Häxan

Häxan
April 8th 2024

Why are filmmakers with backgrounds in medicine drawn to make films about witchcraft? Are their consciences guilty from studying a profession that benefited so much from centuries-old moral panics against healers, midwives, and other vulnerable outgroups? Decades before former medical student Lucio Fulci released The Beyond (1981) or doctor-turned-director George Miller made The Witches of Eastwick (1987), Benjamin Christensen spent years researching and creating a six-reel investigation into the occult: Häxan (1922). Perhaps it was his early studies at the University of Copenhagen’s Faculty of Medicine that inspired Christensen to structure the film like a scientific documentary meant to prove his thesis that medieval notions of witchcraft were actually misinterpretations of conditions better understood by twentieth century secularists than by the “witchfinders” of yore.

Christensen used the most advanced special effects available in 1922 and hired both actors and non-actors to enact vivid hallucinations—demonic visitations, child sacrifice, diabolic potion-brewing, nocturnal orgies—described in historic tomes like the Malleus Maleficarum, ensuring his film’s status as a foundational text of folk horror. The film was heavily censored and protested upon release. According to composer Matti Bye, who will be leading a four-piece ensemble in performing his Häxan score on April 12 as part of this year’s edition of the San Francisco Silent Film Festival, the film “still is a bit provocative” and is not always welcome at venues he has proposed presenting it at since he recorded a score for a 2007 Swedish Film Institute DVD set. Häxan uses models, paintings, woodcuts, animation, a “mechanical altar of Hell,” and live-action sequences led by Christensen himself in full costume as Satan. Bye’s somber melodies, eerie textures, and modulated dynamics wrap these disparate elements into a cloak of intense focus, creating nothing short of a cinematic séance.
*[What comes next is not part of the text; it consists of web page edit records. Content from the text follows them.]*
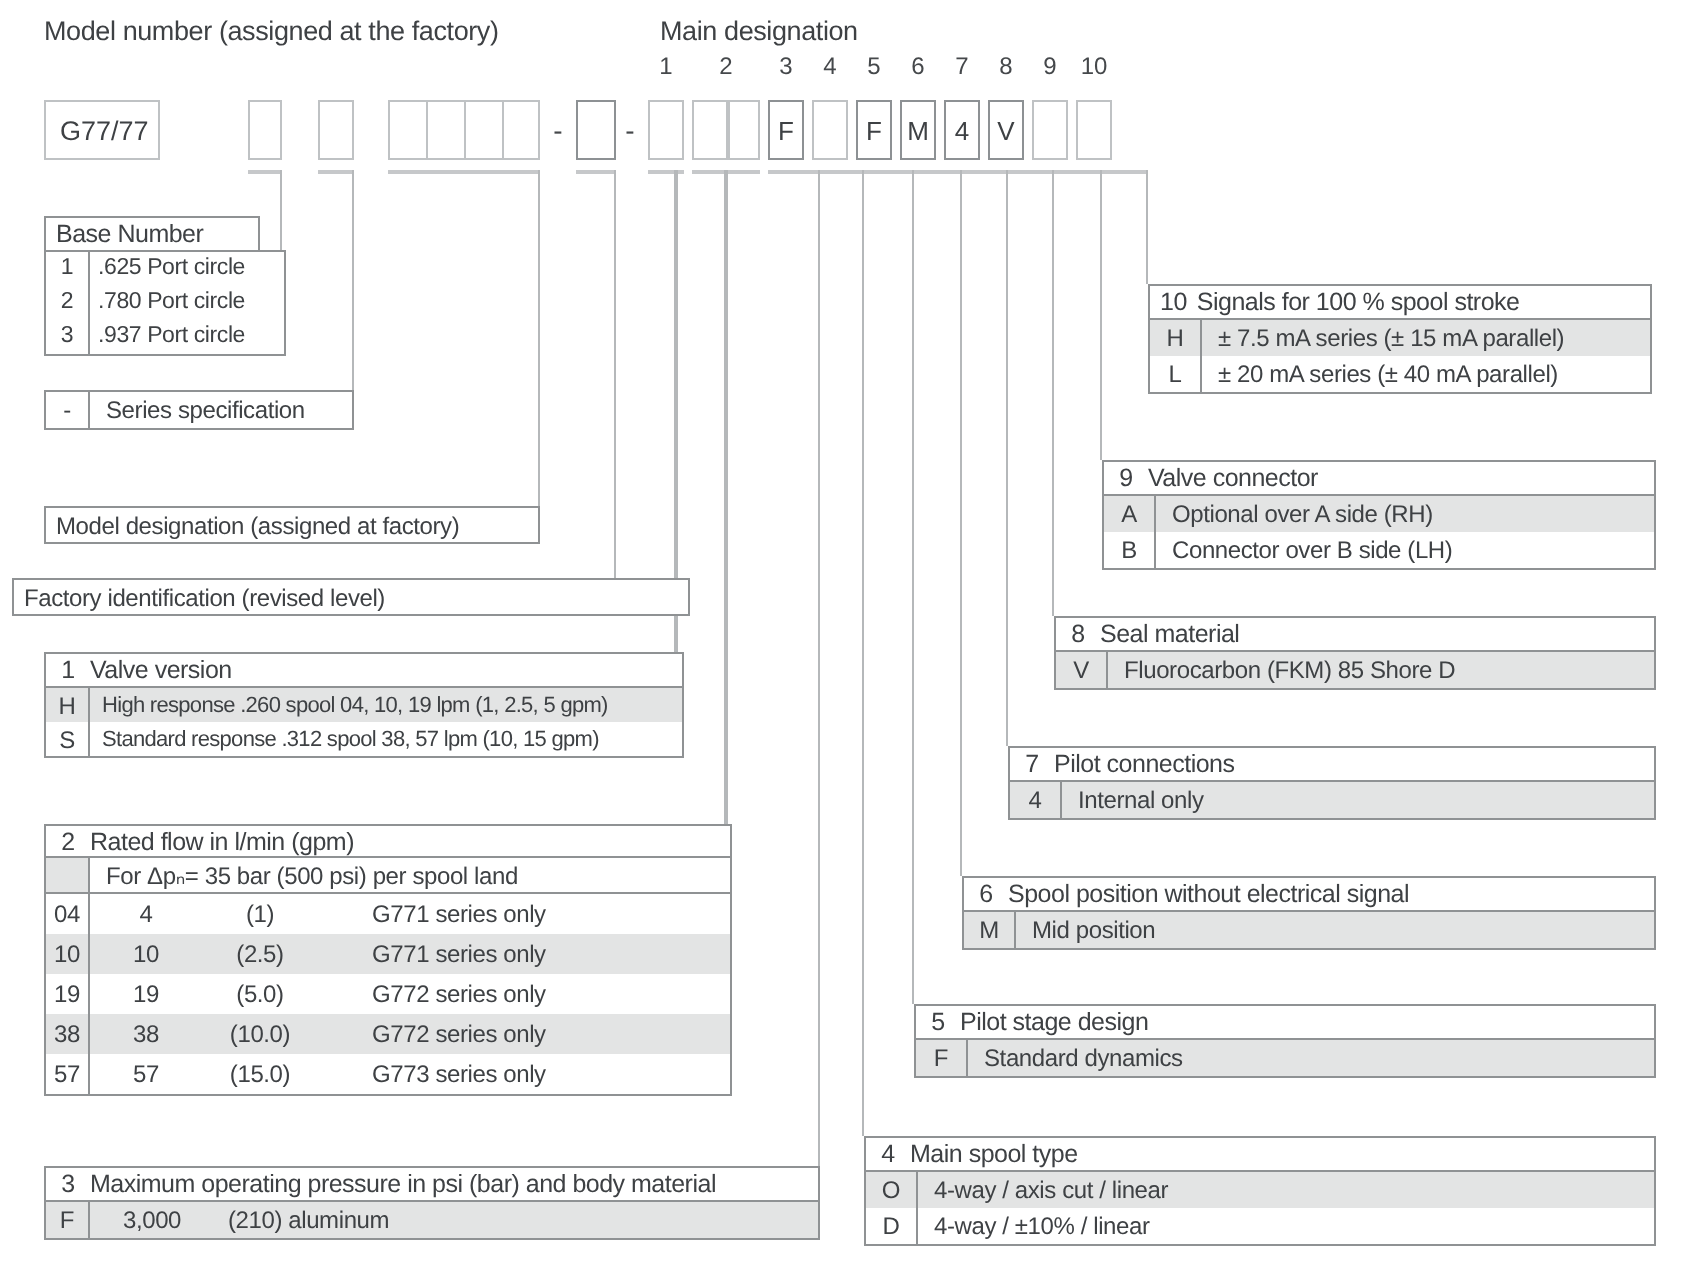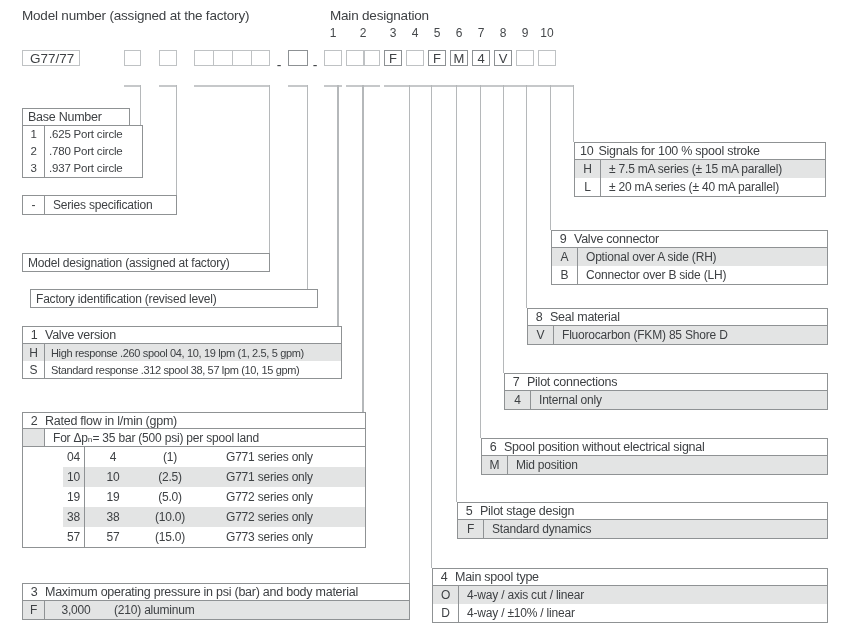"G77/77" .cbox { align-items: flex-start -> center; height: 16px -> 30px }
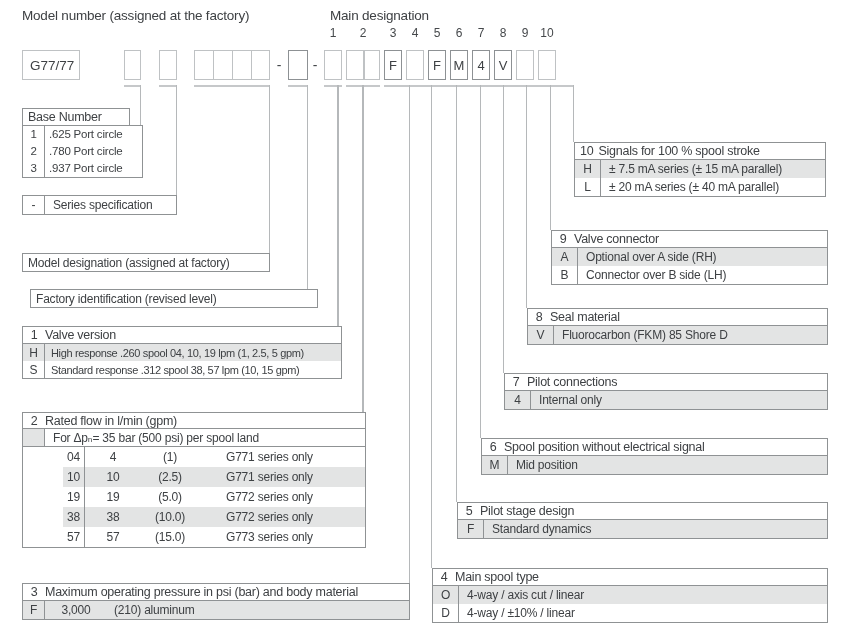"Factory identification (revised level)" div.labelbox { left: 30px -> 6px; width: 288px -> 339px }
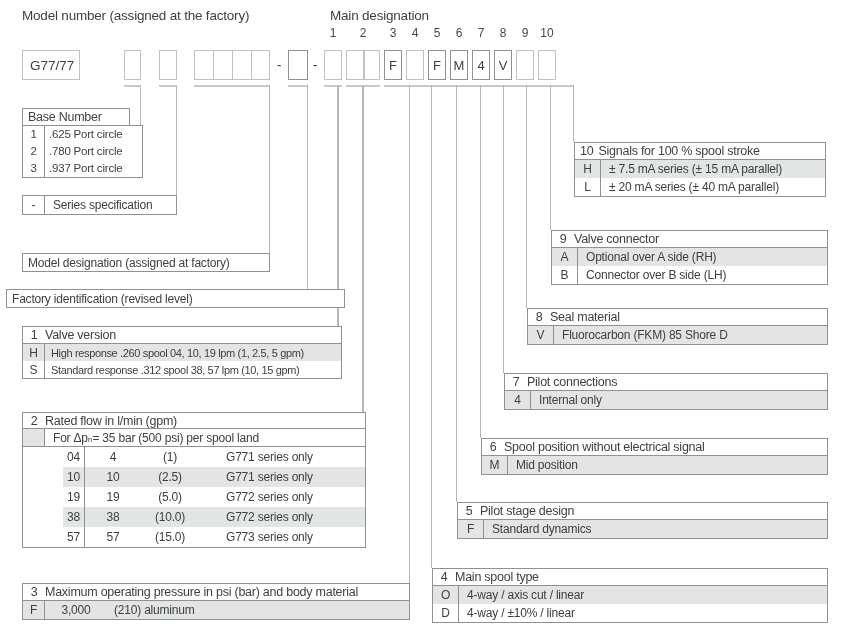"04" .t-row.h20 { margin-left: 40px -> none }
Bye takes a very different approach compared to previous audio accompaniments for Häxan, particularly the sardonic William Burroughs voice-over and jokey, jaunty jazz setting prepared for Antony Balch’s 1968 re-release. The solemn resplendence of Bye’s accompaniment is appropriate for a 2024 audience ready to be reminded that the destruction encouraged by the inquisitional incunabula that inspired the film was the terrible byproduct of a new technology: the Gutenberg Press. The Malleus Maleficarum was at one time Europe’s most widely-printed volume, next to the Bible, and was used as a manual to spread witchcraft-hunts to places previously untouched by such persecution. If a film made with then-nascent technology can help us bear witness to legacies of misinformation a century later, might we hope to better understand how to reverse technology’s role in modern-day moral panics?

Häxan screens on Friday, April 12, at the Palace of Fine Arts Theatre as part of the San Francisco Silent Film Festival. Live music by the Matti Bye Ensemble will accompany the screening.